---
tags:
  - coreml
  - audio
  - clap
  - semantic-search
  - onnx  # TODO: remove once CoreML-only is verified
license: apache-2.0
---

# TinyCLAP CoreML

CoreML-converted tinyCLAP models for on-device semantic audio search on macOS and iOS.

## What's inside

This repository contains the student tinyCLAP encoder pair converted to CoreML:

| File | Size | Purpose |
|------|------|---------|
| `TinyCLAP_AudioEncoder.mlpackage` | ~17 MB | PhiNet-based audio encoder. Consumes log-mel spectrograms and emits 1024-dim L2-normalized embeddings. |
| `TinyCLAP_TextEncoder.mlpackage` | ~422 MB | BERT-base text encoder. Consumes tokenized text and emits 1024-dim L2-normalized embeddings. |
| `mel_filter_bank.json` | ~170 KB | Pre-computed 64-bin mel filter bank (Slaney, 50–14000 Hz) for audio preprocessing. |
| `text_embeddings.json` | ~220 KB | Sample text embeddings for sanity-checking the model output. |

## Architecture

```
Audio file (44.1 kHz mono)
    ↓
STFT (n_fft=1024, hop=320, win=1024, Hann)
    ↓
Log-mel spectrogram (64 bins, 50–14000 Hz)
    ↓
TinyCLAP_AudioEncoder.mlpackage
    ↓
1024-dim L2-normalised embedding
```

```
Text query
    ↓
BERT tokenization (max_length=100)
    ↓
TinyCLAP_TextEncoder.mlpackage
    ↓
1024-dim L2-normalised embedding
```

Cosine similarity between the two embeddings yields semantic relevance scores.

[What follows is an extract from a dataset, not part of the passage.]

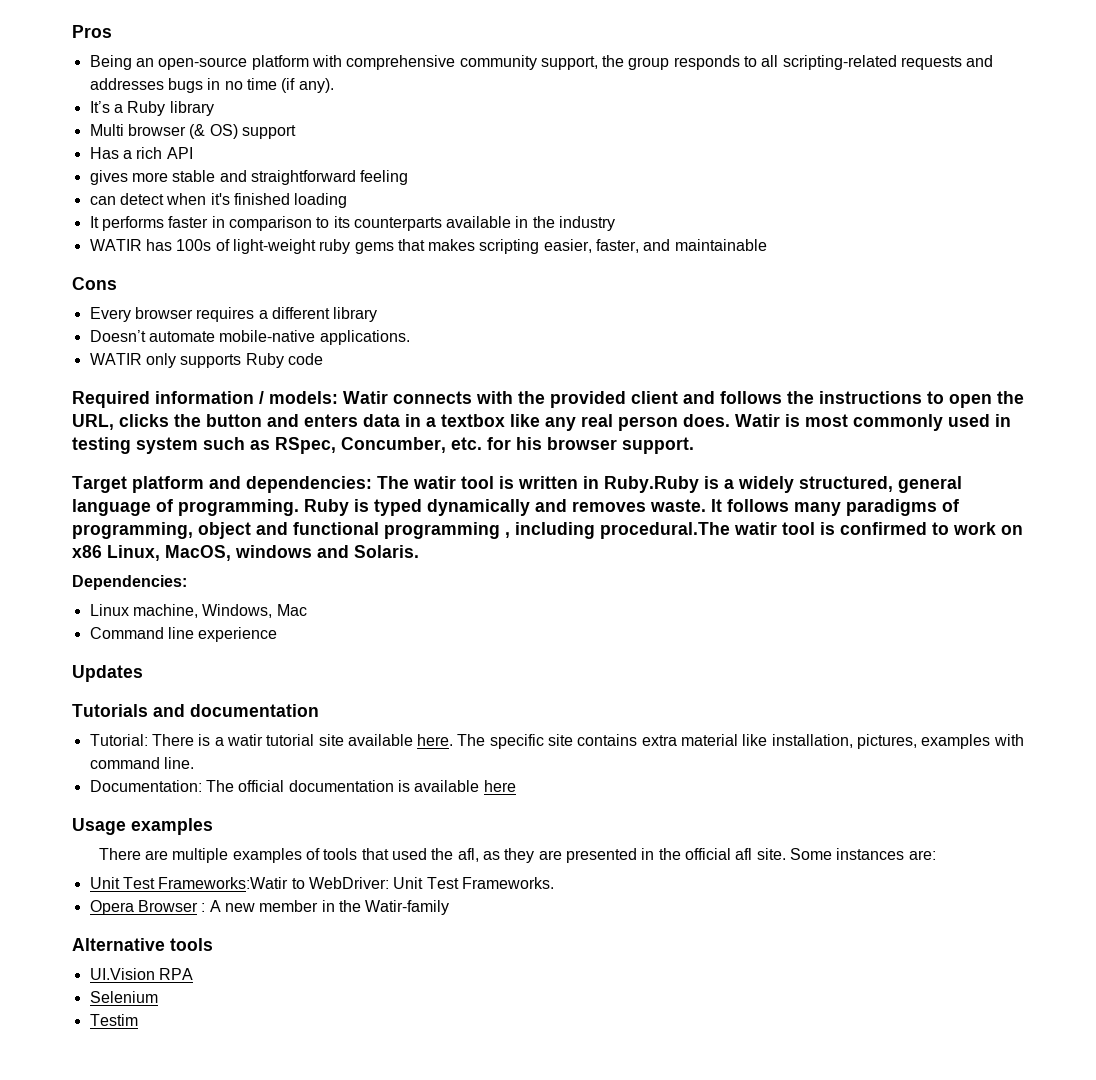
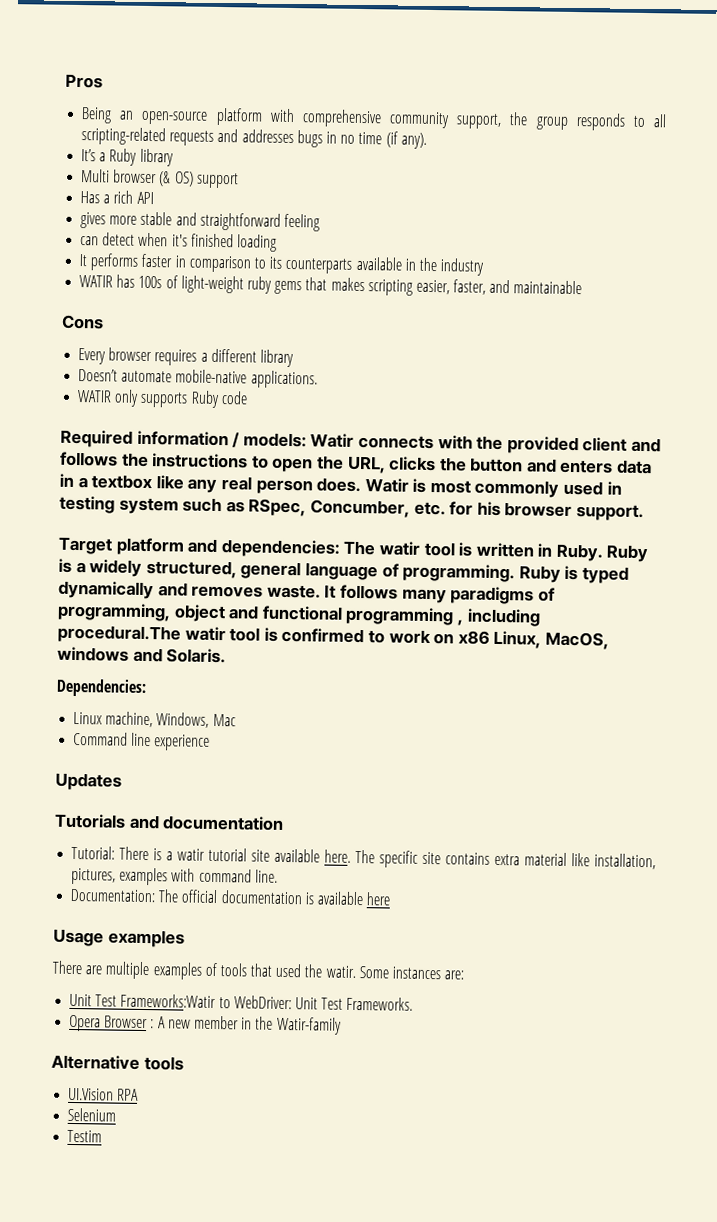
- Target platform and dependencies: The watir tool is written in Ruby.Ruby is a widely structured, general language of programming.
+ Target platform and dependencies: The watir tool is written in Ruby. Ruby is a widely structured, general language of programming.
- There are multiple examples of tools that used the afl, as they are presented in the official afl site.
+ There are multiple examples of tools that used the watir.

## Preprocessing spec (must match exactly)

| Parameter | Value |
|-----------|-------|
| Sample rate | 44100 Hz |
| Channels | Mono |
| FFT size | 1024 |
| Hop length | 320 |
| Window length | 1024 |
| Window | Hann |
| Center | true |
| Pad mode | reflect |
| Mel bins | 64 |
| Mel fmin | 50 Hz |
| Mel fmax | 14000 Hz |
| Ref | 1.0 |
| Amin | 1e-10 |
| Max text length | 100 tokens |
| Output shape | `[1, 1, 640, 64]` (batch, channel, time, freq) |

## CoreML conversion details

- **Backend**: `mlprogram` (`convert_to="mlprogram"`)
- **Compute units**: `ALL` (CPU + GPU + Apple Neural Engine)
- **Precision**: `FLOAT32`
- **Minimum deployment target**: macOS 14 / iOS 17
- **Audio encoder input**: flexible time dimension (640 frames nominal)
- **Text encoder input**: fixed `[1, 100]` for both `input_ids` and `attention_mask`

The `neuralnetwork` backend was used initially but forced CPU-only execution due to internal shape-validation warnings. The switch to `mlprogram` with the `fuse_transpose_matmul` optimization disabled and `FLOAT32` precision enabled achieves bit-exact numerical parity with PyTorch while unlocking ANE/GPU acceleration.

Numerical verification:
- Audio encoder: cosine similarity ≈ 1.00000036 vs PyTorch
- Text encoder: cosine similarity ≈ 1.00000012 vs PyTorch

## Original work

This is a CoreML port of the tinyCLAP architecture (student-teacher CLAP distillation with PhiNet audio encoder and BERT text encoder). The conversion was performed using `coremltools` 9.0 and PyTorch 2.12.

## License

This repository contains CoreML-converted artifacts derived from [tinyCLAP](https://github.com/fpaissan/tinyclap), which is licensed under the **Apache License 2.0**. See [LICENSE](LICENSE) for the full text.

The original model weights, training code, and architecture remain the intellectual property of the original authors (Francesco Paissan et al.). This repository only provides the converted CoreML models and does not claim ownership over the original work.